Hooray for Diffendoofer Day!
- Author: Dr. Seuss Jack Prelutsky
- Illustrator: Dr. Seuss Lane Smith
- Language: English
- Genre: Children's literature
- Publisher: Random House
- Publication date: January 1, 1998
- Publication place: United States
- Media type: Print (hardcover and paperback)
- ISBN: 0-679-89008-4
- OCLC: 37546897
- Dewey Decimal: 811/.54 [E] 21
- LC Class: PZ8.3.G276 Hm 1998
- Preceded by: My Many Colored Days
- Followed by: The Bippolo Seed and Other Lost Stories

= Hooray for Diffendoofer Day! =

Book by Dr. Seuss

Hooray for Diffendoofer Day! is a children's book credited to Dr. Seuss "with some help from Jack Prelutsky and Lane Smith". The book is based on verses and sketches created by Seuss before his death in 1991, and was expanded to book length and completed by poet Prelutsky and illustrator Smith for publication in 1998.

==Plot==
The story surrounds the Diffendoofer School in the town of Dinkerville, which is well liked by its students, particularly the unnamed narrator, notably because of its many eccentric faculty members, especially Miss Bonkers, the narrator's teacher. However, the students must make a good grade on a standardized test (which turns out in the end to be a revising test on multiple subjects they regularly learn) or Diffendoofer will be demolished and they will be sent to an adjacent school in Flobbertown, a place that requires uniforms to be worn and is incredibly dull.

== Reception ==
Reviews for Hooray for Diffendoofer Day! were mixed, given the book's distinction from those written and illustrated by Dr.
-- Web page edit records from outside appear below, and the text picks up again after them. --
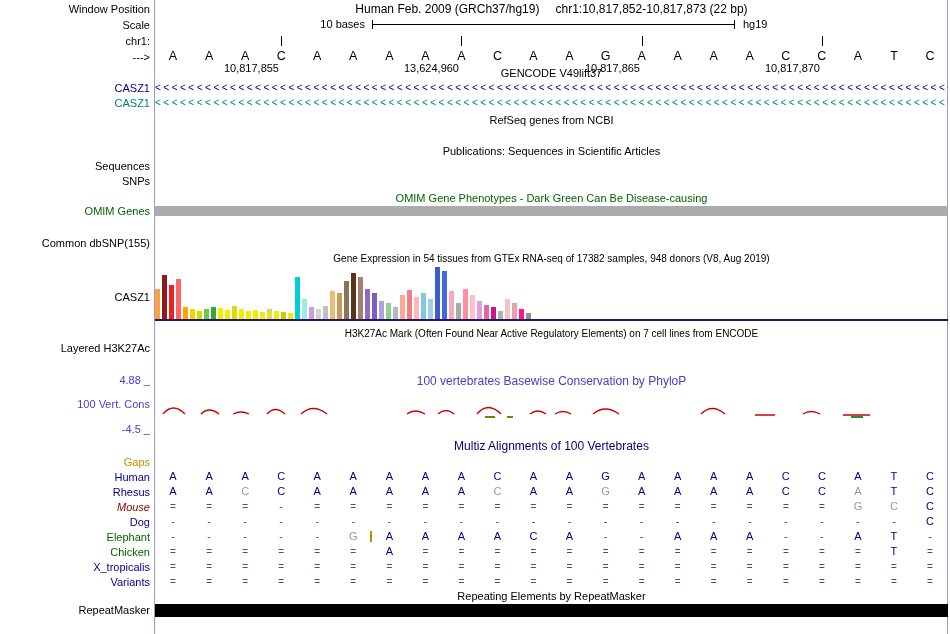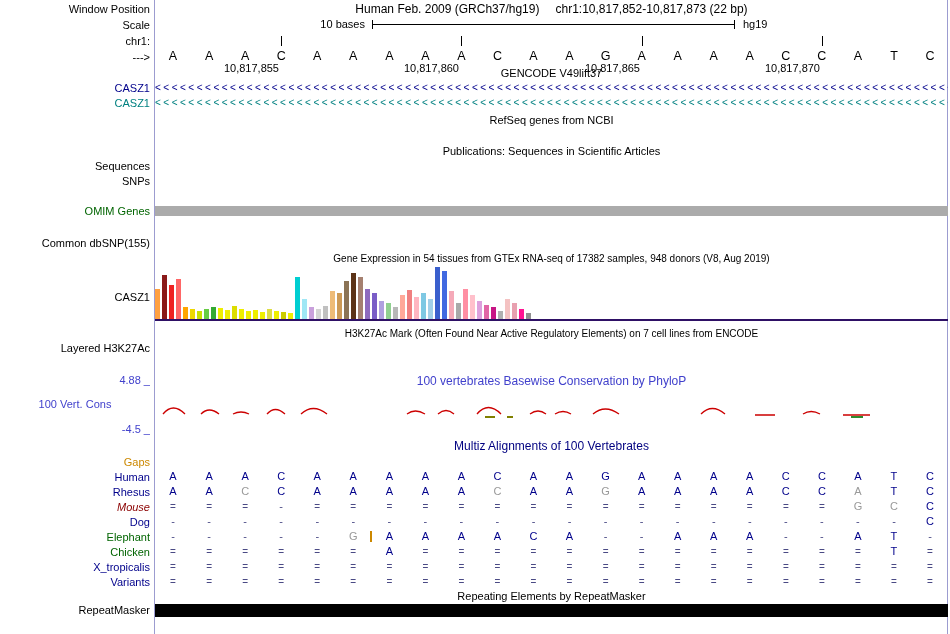--- a/index.html
+++ b/index.html
@@ -73,7 +73,7 @@
     <div class="content">
         <span class="ctick-label" style="left: 48px;">10,817,855</span>
         <span class="ctick-mark" style="left: 126px;"></span>
-        <span class="ctick-label" style="left: 228px;">10,817,860</span>
+        <span class="ctick-label" style="left: 228px;">13,624,960</span>
         <span class="ctick-mark" style="left: 306px;"></span>
         <span class="ctick-label" style="left: 409px;">10,817,865</span>
         <span class="ctick-mark" style="left: 487px;"></span>

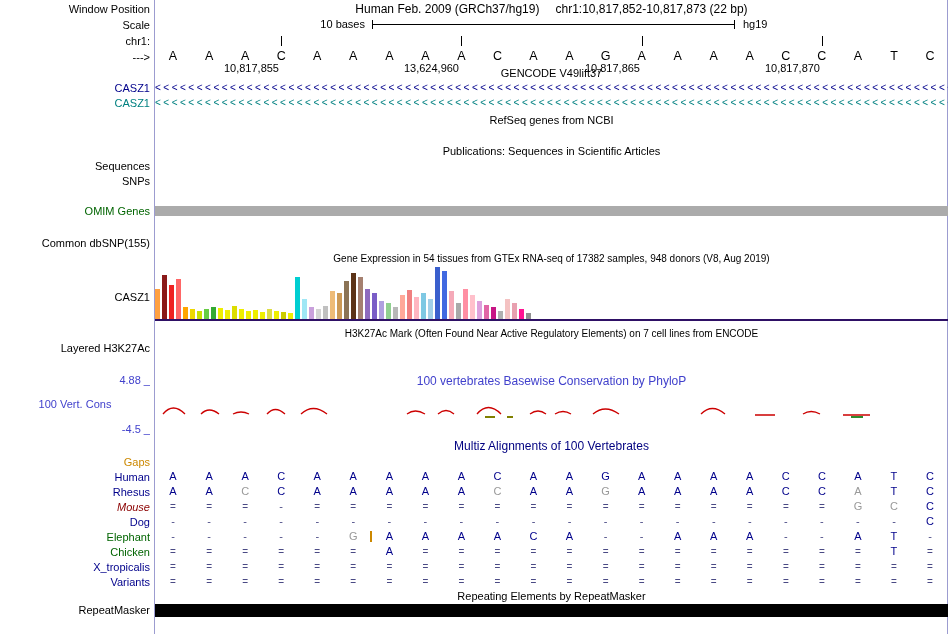--- a/index.html
+++ b/index.html
@@ -134,6 +134,7 @@
     <div class="content"></div>
   </div>
 
+  <div class="title green" style="top: 191px; color: rgb(0, 100, 0);">OMIM Gene Phenotypes - Dark Green Can Be Disease-causing</div>
   <div class="row" style="top:205px;height:12px">
     <div class="lbl green">OMIM Genes</div>
     <div class="content">

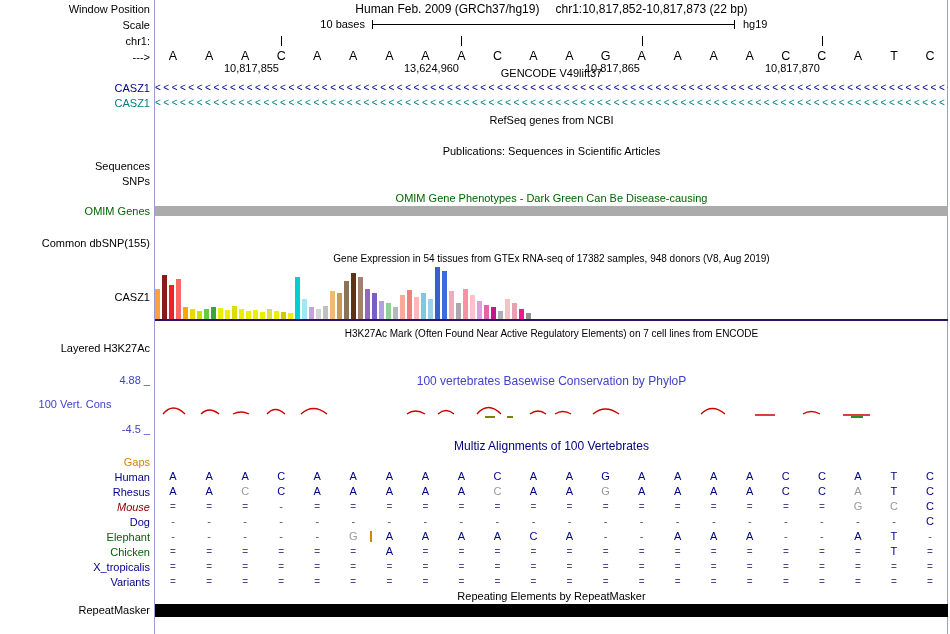--- a/index.html
+++ b/index.html
@@ -222,7 +222,7 @@
     <div class="content"></div>
   </div>
   <div class="row" style="top:397px">
-    <div class="lbl blue" style="color: rgb(65, 65, 204); text-align: center;">100 Vert. Cons</div>
+    <div class="lbl blue" style="color: rgb(65, 65, 204);">100 Vert. Cons</div>
     <div class="content"></div>
   </div>
   <div class="row" style="top:422px">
Seuss.

According to School Library Journals Nancy Menaldi-Scanlan, Hooray for Diffendoofer Day! "jumps off the page", and "the original talents of Prelutsky and Smith bring [the] unfinished Dr. Seuss story to life." Similarly, Kirkus Reviews referred to the "marriage of Seuss, Prelutsky, and Lane" as "magic". They called Prelutsky's contributions "delightfully obvious" while highlighting how he "blended whole slices of Seussian verse into his lines". They also praised Smith's "crazy, deliciously colored artwork". Menaldi-Scanlan further described "the bright, exuberant collage and oil illustrations" as "a combination of the familiar Seussian style and Smith's own".

Other reviewers were more critical of the work, especially given its connection to Dr. Seuss. According to Booklist's Michael Cart, Hooray for Diffendoofer Day! includes "a little Seuss and a lot of Smith and Prelutsky." Similarly, Publishers Weekly pointed out how "Dr. Seuss's name towers over the title on the jacket here, setting up readers to measure the book within [...] against the late artist's classic work", which "is almost certain to disappoint". Cart explained, "The completed text, which adds a whimsical story that celebrates individuality, is more faithful to the Seussian spirit (and latter-day didacticism) than the collage pictures, which owe as much to The Cabinet of Dr. Caligari as they do to The Cat in the Hat." Cart also indicated that the "singsong text" included "often uninspired rhymes."